Scaling has also been on the mind of Paragon’s CEO, Jim Perry. It may not always be a topic we associate with scale but when it comes to testing of our applications and their automation, the anticipated additional work required in support of CX will necessitate the development of even more applications and these additional applications need to be subject to automated testing. And much more, according to Perry: Today it is all about continuous integration, continuous delivery and continuous testing in order for your enterprise to deliver quality code faster. For Paragon, the challenge that comes with scaling has as much to do with the people as it has with the tools as Paragon sees the enterprise looking to scale the business in a manner that determines whether or not it stays in business.

Scalability has always been an important attribute of NonStop systems. From the earliest days of Tandem Computers it was all about availability, scalability and data integrity and nothing really has changed. Perhaps we associate data integrity with security and that’s OK, but as for availability and scalability, perhaps the NonStop user is being best served because of the inherent architecture of NonStop that allows almost unlimited scalability. While it is true that no enterprise has come close to hitting the size limits of a NonStop system when clustered to the maximum, knowing that already there are users out there with 3,000 processors in their system has to be encouraging.

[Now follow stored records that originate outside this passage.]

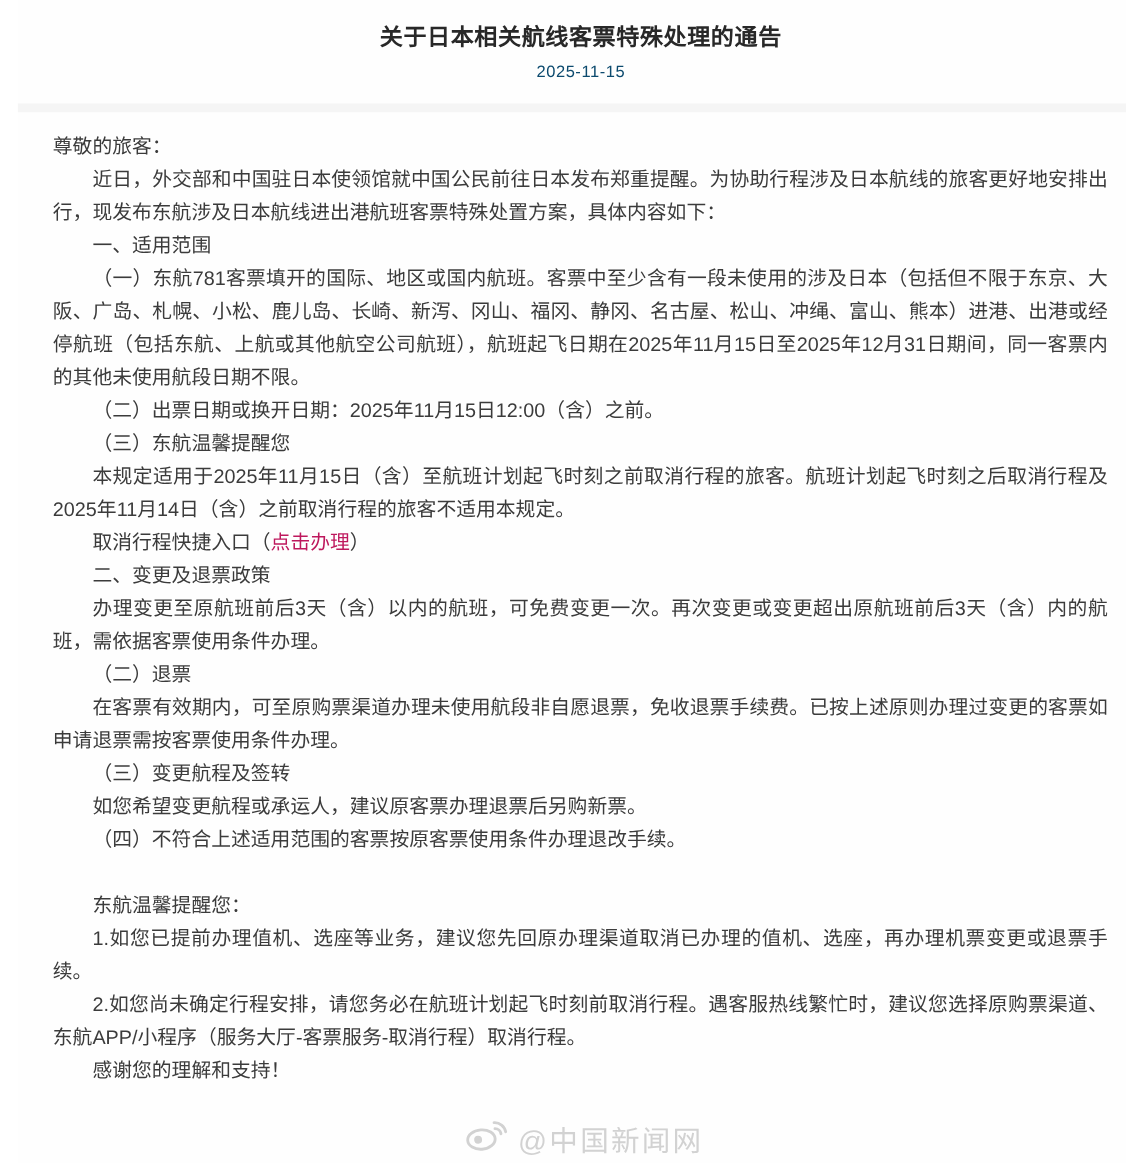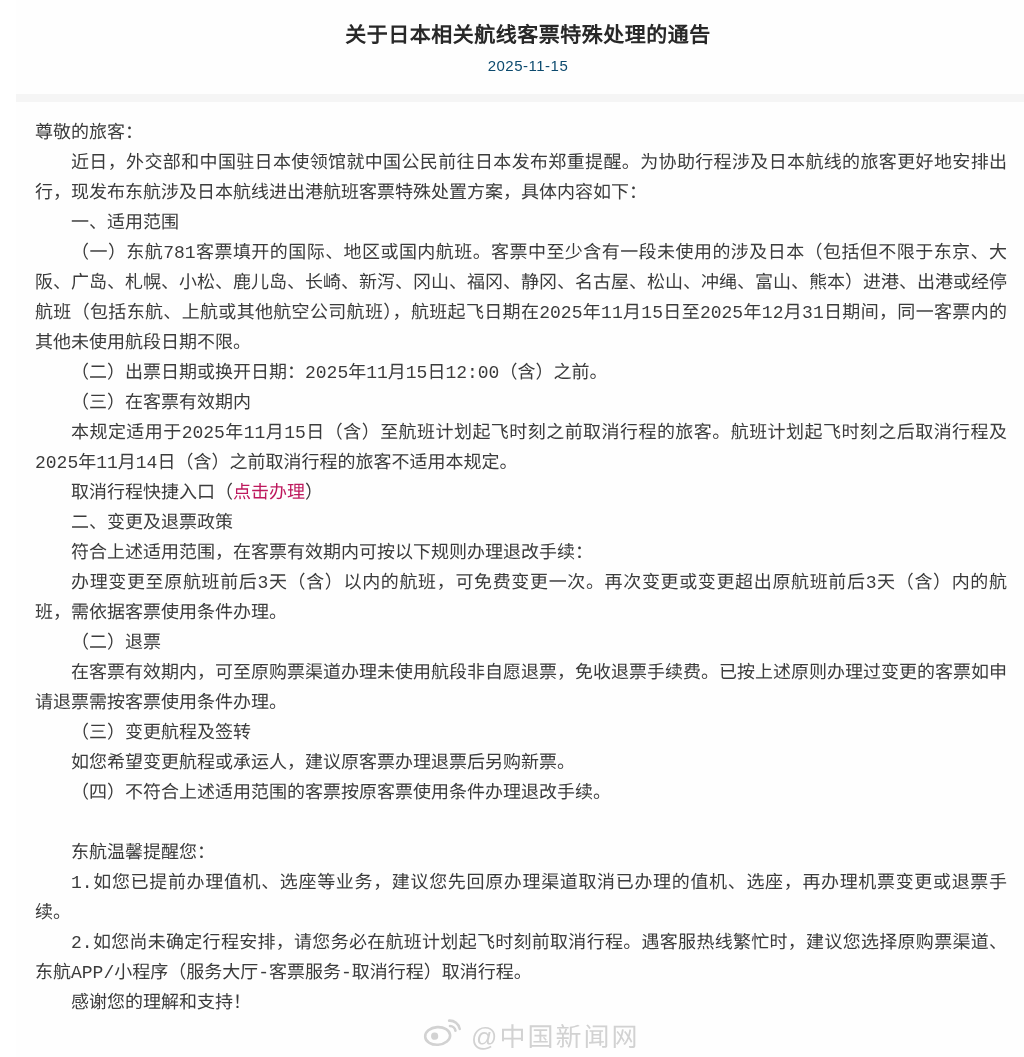--- a/index.html
+++ b/index.html
@@ -39,26 +39,25 @@
     position: absolute;
     top: 94px;
     left: 0;
     width: 100%;
     height: 8px;
     background: #f5f5f5;
   }
   .content {
     position: absolute;
     top: 118px;
-    left: 19px;
+    left: 32px;
     right: 33px;
     font-size: 18px;
     line-height: 30px;
     text-align: justify;
-    font-family: Liberation Mono, monospace;
   }
   .content p {
     margin: 0;
     text-indent: 2em;
   }
   .content p.no-indent {
     text-indent: 0;
   }
   .content p.blank-line {
     height: 30px;
@@ -97,26 +96,25 @@
 
   <div class="divider" style="background: rgb(245, 245, 245);"></div>
 
   <main class="content">
     <p class="no-indent">尊敬的旅客：</p>
     <p>近日，外交部和中国驻日本使领馆就中国公民前往日本发布郑重提醒。为协助行程涉及日本航线的旅客更好地安排出行，现发布东航涉及日本航线进出港航班客票特殊处置方案，具体内容如下：</p>
 
     <p>一、适用范围</p>
     <p>（一）东航781客票填开的国际、地区或国内航班。客票中至少含有一段未使用的涉及日本（包括但不限于东京、大阪、广岛、札幌、小松、鹿儿岛、长崎、新泻、冈山、福冈、静冈、名古屋、松山、冲绳、富山、熊本）进港、出港或经停航班（包括东航、上航或其他航空公司航班），航班起飞日期在2025年11月15日至2025年12月31日期间，同一客票内的其他未使用航段日期不限。</p>
     <p>（二）出票日期或换开日期：2025年11月15日12:00（含）之前。</p>
-    <p>（三）在客票有效期内</p>
+    <p>（三）东航温馨提醒您</p>
     <p>本规定适用于2025年11月15日（含）至航班计划起飞时刻之前取消行程的旅客。航班计划起飞时刻之后取消行程及2025年11月14日（含）之前取消行程的旅客不适用本规定。</p>
     <p><span>取消行程快捷入口（</span><a class="inline-link" id="cancel-link" href="#" style="color: #be185d;">点击办理</a><span>）</span></p>
 
     <p>二、变更及退票政策</p>
-    <p>符合上述适用范围，在客票有效期内可按以下规则办理退改手续：</p>
     <p>办理变更至原航班前后3天（含）以内的航班，可免费变更一次。再次变更或变更超出原航班前后3天（含）内的航班，需依据客票使用条件办理。</p>
     <p>（二）退票</p>
     <p>在客票有效期内，可至原购票渠道办理未使用航段非自愿退票，免收退票手续费。已按上述原则办理过变更的客票如申请退票需按客票使用条件办理。</p>
     <p>（三）变更航程及签转</p>
     <p>如您希望变更航程或承运人，建议原客票办理退票后另购新票。</p>
     <p>（四）不符合上述适用范围的客票按原客票使用条件办理退改手续。</p>
 
     <p class="blank-line"></p>
 
     <p>东航温馨提醒您：</p>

Scalability may indeed be the “special sauce” that is NonStop today and may even be overlooked at times as it is overshadowed by the availability aspects of NonStop systems. However, every enterprise wants to grow their business in a manner that simply doesn’t break the bank and for NonStop users, it has always been a simple process to add more CPUs – indeed, the architecture of NonStop assumes that the system has been populated to the max with CPUs and is checking to see if they have arrived; cool! As for our scaling down of our home and office well, we may be living smaller but we are still thinking big. And that is something that will not change any time soon!